Ela sentiu o rosto ganhar uma temperatura um pouco mais elevada da temperatura normal do corpo.

Um encontro? - Lorena pensaria.

- Como um encontro! - ele leu os seus pensamentos. Lorena ficara surpresa.

- Bem...

- Se você não puder...

- Não! Eu quero! - droga! Falei rápido de mais. 

Ela ficou mais vermelha do que já estava e ele a acompanhou, ficando com as suas bochechas rosadas também.
- I-isso é bom - ele solta as mãos da garota e desvia o olhar, bebendo o seu café de pressa.

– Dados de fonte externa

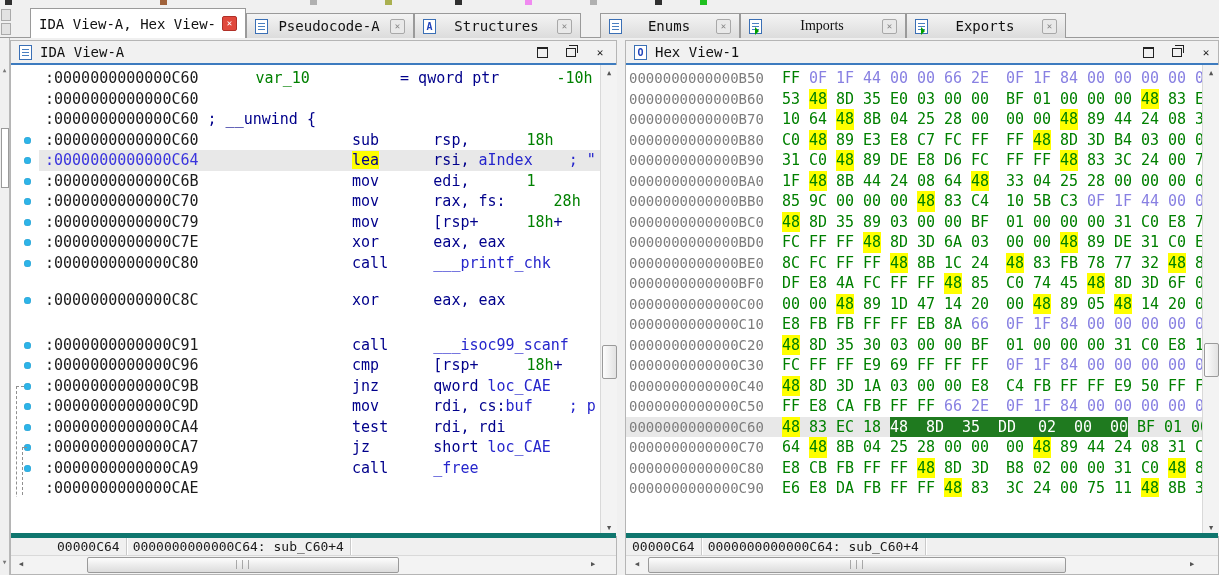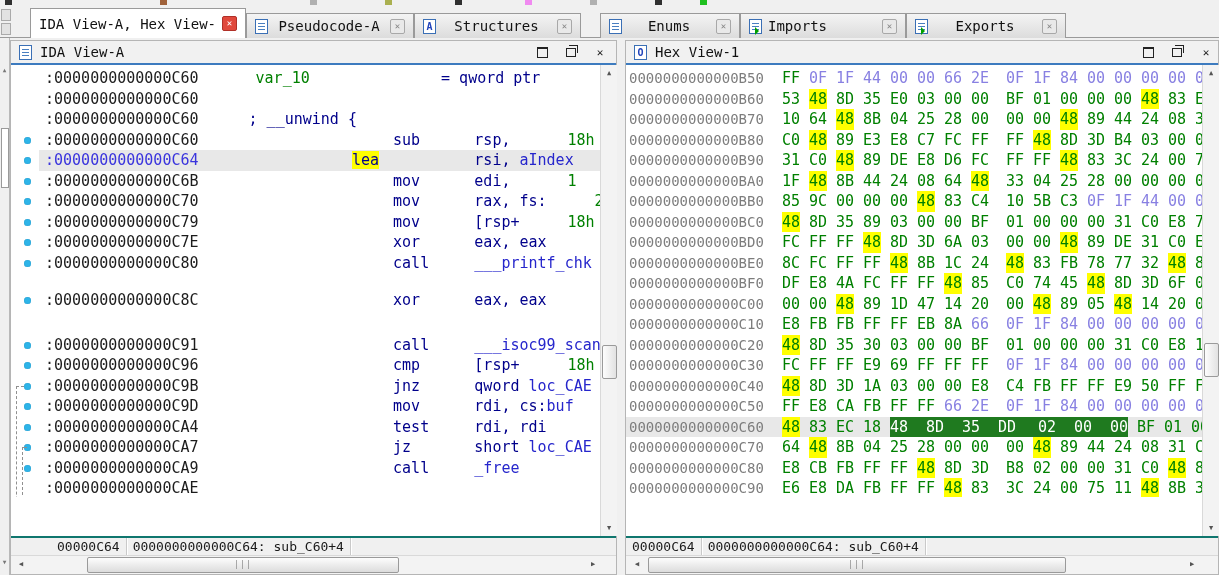"Imports" span.tlabel { font-family: none -> Liberation Serif, serif; text-align: left -> center }
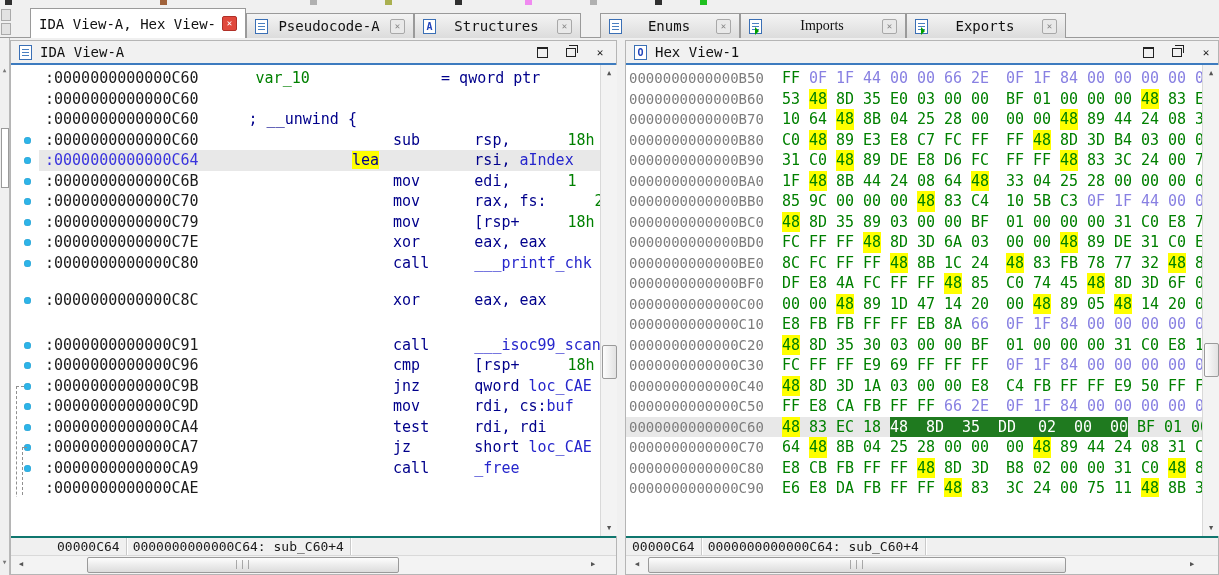"= qword ptr" .sg-b { padding-left: 41px -> none }
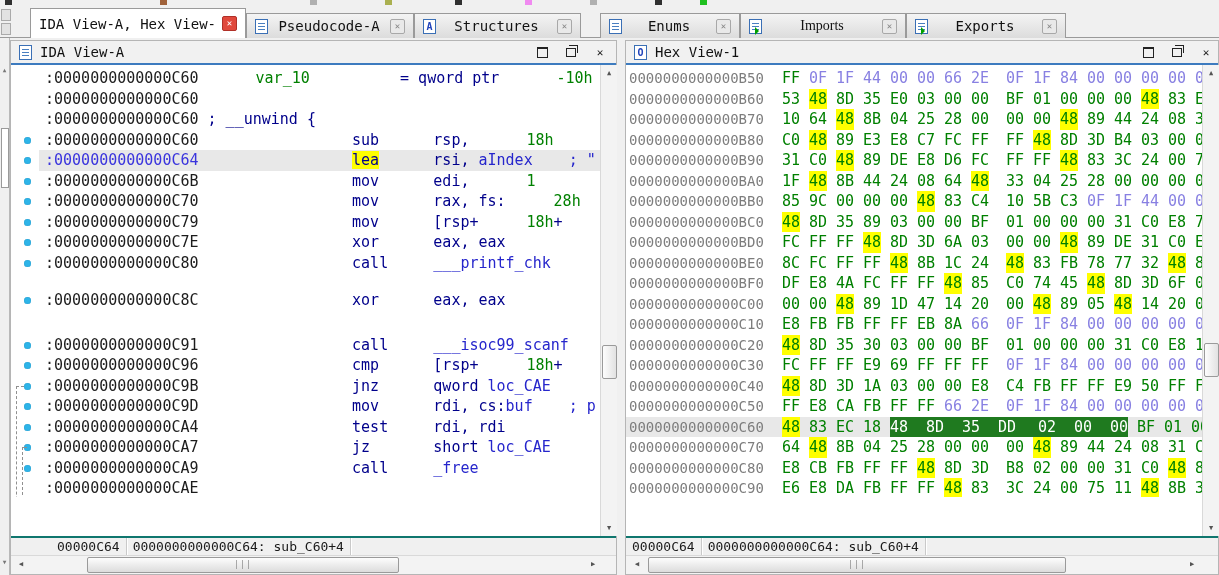"00000C64" .statusbar { border-top: 2px solid #0f766e -> 5px solid #0f766e }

Nunca tive um encontro antes. - pensou. 

E se eu não souber o que fazer? E se seu eu fala alguma coisa idiota?

Lorena começa a entrar em pânico.

- B-bem... Acho melhor eu ir - Lorena se levanta com pressa, pegando o seu livro. Até que ele segura a sua mão. Ela o olha assustada.

- A encontrarei na pontinha perto do parque às sete. Te esperarei ate às dez. - ele fala com os olhos brilhando. Ela então deu um sorriso logo segurando sua mão.

- Estarei lá.

Depois dessa resposta, Lorena solta a mão do rapaz e sai do café com os pensamentos lá no alto. Ela passou a manhã e a tarde inteirinha pensando sobre o assunto.